*** LISTED ENTRIES Section Begins ***

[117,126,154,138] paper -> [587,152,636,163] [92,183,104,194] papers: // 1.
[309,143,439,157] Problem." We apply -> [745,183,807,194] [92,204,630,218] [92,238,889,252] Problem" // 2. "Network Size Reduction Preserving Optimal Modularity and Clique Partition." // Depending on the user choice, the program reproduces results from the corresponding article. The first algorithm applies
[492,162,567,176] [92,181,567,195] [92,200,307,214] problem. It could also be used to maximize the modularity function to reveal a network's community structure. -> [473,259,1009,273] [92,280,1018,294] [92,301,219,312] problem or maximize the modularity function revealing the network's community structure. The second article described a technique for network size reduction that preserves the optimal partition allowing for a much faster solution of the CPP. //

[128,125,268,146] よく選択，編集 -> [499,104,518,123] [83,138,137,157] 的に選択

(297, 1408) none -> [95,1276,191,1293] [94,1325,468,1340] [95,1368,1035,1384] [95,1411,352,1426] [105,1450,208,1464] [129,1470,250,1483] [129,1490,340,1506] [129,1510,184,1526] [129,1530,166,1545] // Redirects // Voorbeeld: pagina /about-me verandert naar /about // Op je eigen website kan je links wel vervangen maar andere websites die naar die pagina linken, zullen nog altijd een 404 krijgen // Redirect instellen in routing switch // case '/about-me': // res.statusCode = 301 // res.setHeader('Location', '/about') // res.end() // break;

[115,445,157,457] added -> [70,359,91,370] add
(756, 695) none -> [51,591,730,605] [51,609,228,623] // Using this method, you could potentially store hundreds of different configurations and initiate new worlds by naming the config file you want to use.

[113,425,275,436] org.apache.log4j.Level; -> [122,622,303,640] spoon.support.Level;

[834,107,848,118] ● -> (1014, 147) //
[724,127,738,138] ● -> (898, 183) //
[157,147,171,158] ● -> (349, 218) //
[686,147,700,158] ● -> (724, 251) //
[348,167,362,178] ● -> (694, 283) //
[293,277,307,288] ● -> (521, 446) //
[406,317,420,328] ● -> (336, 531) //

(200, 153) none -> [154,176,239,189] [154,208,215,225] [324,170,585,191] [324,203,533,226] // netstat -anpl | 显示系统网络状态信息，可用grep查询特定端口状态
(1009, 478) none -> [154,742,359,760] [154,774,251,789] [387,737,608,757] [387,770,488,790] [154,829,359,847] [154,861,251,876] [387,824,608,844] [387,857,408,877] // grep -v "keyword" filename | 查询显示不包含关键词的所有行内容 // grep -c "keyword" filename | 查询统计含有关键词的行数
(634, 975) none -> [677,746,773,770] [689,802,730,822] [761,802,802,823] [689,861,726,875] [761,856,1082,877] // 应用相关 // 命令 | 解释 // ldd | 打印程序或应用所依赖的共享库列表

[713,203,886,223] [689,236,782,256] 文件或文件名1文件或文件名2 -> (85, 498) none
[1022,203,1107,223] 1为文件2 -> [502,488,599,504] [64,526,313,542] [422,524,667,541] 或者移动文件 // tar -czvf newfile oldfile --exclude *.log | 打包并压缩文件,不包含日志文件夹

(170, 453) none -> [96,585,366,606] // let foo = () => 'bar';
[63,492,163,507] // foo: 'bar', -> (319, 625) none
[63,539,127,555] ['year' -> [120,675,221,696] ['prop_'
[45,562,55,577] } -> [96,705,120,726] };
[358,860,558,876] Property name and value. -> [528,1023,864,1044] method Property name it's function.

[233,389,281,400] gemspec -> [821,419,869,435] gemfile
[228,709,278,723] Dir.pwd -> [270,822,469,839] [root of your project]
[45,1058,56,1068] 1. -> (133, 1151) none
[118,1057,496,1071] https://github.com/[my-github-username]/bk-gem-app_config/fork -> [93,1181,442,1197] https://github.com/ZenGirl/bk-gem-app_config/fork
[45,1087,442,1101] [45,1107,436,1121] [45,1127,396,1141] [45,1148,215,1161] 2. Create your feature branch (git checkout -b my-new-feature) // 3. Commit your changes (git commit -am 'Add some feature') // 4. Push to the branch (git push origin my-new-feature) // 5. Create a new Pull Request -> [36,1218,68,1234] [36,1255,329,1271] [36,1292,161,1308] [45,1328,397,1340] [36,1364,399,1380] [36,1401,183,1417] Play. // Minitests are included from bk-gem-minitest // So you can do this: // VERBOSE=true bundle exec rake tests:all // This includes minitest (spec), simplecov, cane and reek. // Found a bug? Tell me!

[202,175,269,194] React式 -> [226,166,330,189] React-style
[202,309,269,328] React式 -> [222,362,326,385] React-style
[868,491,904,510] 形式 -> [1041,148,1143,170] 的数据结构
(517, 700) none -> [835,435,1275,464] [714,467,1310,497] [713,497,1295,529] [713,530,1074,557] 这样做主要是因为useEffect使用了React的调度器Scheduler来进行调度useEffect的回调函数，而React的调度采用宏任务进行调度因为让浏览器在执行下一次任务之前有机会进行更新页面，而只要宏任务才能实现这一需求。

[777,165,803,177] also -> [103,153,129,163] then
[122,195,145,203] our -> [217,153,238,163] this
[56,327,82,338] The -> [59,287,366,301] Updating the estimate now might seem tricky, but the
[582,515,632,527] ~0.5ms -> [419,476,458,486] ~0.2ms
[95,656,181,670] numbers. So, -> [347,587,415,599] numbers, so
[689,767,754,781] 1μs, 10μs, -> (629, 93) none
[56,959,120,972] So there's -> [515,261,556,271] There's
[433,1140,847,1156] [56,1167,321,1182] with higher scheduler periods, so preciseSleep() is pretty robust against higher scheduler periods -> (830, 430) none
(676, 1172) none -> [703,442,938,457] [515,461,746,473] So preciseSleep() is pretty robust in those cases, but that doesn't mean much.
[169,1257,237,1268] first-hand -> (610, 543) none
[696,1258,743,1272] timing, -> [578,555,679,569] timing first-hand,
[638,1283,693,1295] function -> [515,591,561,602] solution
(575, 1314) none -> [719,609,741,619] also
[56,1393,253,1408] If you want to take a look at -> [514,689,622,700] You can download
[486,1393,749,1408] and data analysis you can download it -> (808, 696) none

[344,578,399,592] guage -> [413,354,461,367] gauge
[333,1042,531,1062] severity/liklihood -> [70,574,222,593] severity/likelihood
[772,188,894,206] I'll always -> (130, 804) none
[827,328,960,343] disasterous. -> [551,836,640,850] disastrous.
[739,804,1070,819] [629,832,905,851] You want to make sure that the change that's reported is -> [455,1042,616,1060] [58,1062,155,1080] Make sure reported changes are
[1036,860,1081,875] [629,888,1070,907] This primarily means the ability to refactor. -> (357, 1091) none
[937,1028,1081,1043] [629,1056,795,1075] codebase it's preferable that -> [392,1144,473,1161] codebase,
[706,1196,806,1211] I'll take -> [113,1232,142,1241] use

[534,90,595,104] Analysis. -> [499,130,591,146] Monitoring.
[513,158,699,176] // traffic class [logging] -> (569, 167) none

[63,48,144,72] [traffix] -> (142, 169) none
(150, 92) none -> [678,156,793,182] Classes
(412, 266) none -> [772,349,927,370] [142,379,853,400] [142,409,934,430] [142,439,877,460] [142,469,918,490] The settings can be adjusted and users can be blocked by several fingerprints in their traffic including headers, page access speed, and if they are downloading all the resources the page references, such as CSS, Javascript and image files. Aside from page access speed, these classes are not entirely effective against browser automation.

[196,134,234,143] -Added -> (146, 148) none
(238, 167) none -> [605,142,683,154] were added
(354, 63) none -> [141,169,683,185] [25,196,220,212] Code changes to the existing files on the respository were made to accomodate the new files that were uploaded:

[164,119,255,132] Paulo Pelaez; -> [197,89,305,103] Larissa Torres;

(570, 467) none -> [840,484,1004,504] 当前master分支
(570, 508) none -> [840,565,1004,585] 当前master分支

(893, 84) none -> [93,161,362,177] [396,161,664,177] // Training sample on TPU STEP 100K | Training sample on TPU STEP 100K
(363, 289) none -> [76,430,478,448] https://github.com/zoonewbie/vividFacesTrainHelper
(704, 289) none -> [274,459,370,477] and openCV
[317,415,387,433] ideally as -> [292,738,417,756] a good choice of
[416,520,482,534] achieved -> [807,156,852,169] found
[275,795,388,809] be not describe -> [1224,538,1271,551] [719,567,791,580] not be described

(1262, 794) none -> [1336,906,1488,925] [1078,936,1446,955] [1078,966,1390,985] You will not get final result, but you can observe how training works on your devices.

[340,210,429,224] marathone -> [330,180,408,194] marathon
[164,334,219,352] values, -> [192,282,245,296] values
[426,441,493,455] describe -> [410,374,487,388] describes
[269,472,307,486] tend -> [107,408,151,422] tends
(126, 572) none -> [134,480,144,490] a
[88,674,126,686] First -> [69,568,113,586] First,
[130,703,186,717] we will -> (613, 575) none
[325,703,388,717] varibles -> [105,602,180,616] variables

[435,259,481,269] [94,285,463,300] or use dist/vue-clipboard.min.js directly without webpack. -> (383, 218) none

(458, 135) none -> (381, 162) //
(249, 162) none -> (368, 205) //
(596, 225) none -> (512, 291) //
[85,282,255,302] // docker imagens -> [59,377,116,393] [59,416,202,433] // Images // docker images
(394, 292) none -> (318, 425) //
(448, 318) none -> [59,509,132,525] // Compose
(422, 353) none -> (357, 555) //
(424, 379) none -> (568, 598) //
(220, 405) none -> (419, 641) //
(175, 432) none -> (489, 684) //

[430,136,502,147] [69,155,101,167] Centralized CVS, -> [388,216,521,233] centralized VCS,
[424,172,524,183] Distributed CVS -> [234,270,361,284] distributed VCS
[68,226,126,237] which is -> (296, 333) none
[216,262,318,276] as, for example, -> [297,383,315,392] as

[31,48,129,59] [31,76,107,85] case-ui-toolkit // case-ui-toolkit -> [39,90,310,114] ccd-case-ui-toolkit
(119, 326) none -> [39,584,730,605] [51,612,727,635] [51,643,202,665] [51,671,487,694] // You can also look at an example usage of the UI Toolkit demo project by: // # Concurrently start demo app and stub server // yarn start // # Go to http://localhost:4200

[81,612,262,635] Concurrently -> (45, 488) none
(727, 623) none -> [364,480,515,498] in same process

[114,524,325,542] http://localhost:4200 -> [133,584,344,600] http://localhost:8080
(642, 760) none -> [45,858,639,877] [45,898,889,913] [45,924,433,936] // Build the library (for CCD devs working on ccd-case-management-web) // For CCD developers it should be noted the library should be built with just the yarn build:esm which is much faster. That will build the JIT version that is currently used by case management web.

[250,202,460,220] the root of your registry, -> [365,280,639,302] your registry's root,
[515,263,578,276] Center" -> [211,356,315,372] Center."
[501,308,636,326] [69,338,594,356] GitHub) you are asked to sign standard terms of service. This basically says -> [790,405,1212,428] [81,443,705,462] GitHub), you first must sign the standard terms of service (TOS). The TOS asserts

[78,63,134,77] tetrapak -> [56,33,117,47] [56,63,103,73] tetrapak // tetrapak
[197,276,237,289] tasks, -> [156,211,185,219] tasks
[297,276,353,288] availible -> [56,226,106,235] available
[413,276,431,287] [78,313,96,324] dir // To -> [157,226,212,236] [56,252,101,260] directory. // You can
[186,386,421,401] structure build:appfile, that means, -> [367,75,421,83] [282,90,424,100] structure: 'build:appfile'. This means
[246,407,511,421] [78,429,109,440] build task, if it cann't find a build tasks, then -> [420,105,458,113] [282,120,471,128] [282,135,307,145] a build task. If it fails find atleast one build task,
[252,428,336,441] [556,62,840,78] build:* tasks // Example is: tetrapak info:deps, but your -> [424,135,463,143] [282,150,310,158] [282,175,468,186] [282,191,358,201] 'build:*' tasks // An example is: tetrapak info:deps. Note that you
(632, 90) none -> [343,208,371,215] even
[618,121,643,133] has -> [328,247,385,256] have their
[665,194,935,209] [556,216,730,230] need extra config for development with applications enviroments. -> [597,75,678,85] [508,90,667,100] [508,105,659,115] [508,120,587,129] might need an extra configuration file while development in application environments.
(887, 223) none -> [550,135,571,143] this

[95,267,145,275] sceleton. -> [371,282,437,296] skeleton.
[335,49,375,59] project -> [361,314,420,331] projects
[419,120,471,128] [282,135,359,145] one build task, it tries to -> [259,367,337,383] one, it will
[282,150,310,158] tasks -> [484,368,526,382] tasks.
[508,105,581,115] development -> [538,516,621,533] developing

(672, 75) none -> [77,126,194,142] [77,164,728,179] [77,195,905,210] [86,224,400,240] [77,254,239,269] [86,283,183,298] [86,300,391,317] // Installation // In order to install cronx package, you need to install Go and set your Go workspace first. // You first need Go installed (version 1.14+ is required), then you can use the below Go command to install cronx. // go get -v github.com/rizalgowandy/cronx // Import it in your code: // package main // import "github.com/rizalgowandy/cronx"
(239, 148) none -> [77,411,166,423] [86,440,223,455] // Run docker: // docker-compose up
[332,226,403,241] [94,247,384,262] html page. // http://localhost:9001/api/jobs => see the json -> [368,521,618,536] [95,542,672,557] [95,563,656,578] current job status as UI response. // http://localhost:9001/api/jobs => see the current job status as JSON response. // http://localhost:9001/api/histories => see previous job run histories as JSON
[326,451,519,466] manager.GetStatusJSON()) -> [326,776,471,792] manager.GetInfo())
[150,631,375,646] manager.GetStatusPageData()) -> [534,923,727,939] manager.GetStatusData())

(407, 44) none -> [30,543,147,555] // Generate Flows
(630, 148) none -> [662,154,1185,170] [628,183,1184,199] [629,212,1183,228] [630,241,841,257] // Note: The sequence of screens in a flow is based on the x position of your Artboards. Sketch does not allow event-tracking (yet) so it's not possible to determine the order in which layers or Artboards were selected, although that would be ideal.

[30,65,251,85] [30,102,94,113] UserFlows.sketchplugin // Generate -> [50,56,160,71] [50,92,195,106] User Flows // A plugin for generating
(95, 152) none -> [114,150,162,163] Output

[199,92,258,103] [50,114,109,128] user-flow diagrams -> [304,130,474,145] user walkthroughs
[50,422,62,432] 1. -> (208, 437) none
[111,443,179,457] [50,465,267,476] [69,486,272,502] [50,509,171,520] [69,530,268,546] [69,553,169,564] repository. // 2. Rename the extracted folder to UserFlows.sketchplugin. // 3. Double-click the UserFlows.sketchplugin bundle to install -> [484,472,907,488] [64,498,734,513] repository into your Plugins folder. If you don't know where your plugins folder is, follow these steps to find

*** LISTED ENTRIES Section Ends ***

WORK REQUEST - Copy each line of the listing above that contains the word "style".

RESULT BELOW -
[202,175,269,194] React式 -> [226,166,330,189] React-style
[202,309,269,328] React式 -> [222,362,326,385] React-style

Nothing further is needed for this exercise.